------ Given data ------

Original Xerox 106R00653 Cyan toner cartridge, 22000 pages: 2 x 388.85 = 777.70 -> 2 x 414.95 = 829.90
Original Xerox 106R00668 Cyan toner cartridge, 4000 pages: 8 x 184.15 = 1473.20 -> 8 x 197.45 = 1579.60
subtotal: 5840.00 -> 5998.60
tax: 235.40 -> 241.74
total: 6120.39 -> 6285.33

------

• [Work item] Every entry should be output again exactly as written.

• [Written solution]
Original Xerox 106R00653 Cyan toner cartridge, 22000 pages: 2 x 388.85 = 777.70 -> 2 x 414.95 = 829.90
Original Xerox 106R00668 Cyan toner cartridge, 4000 pages: 8 x 184.15 = 1473.20 -> 8 x 197.45 = 1579.60
subtotal: 5840.00 -> 5998.60
tax: 235.40 -> 241.74
total: 6120.39 -> 6285.33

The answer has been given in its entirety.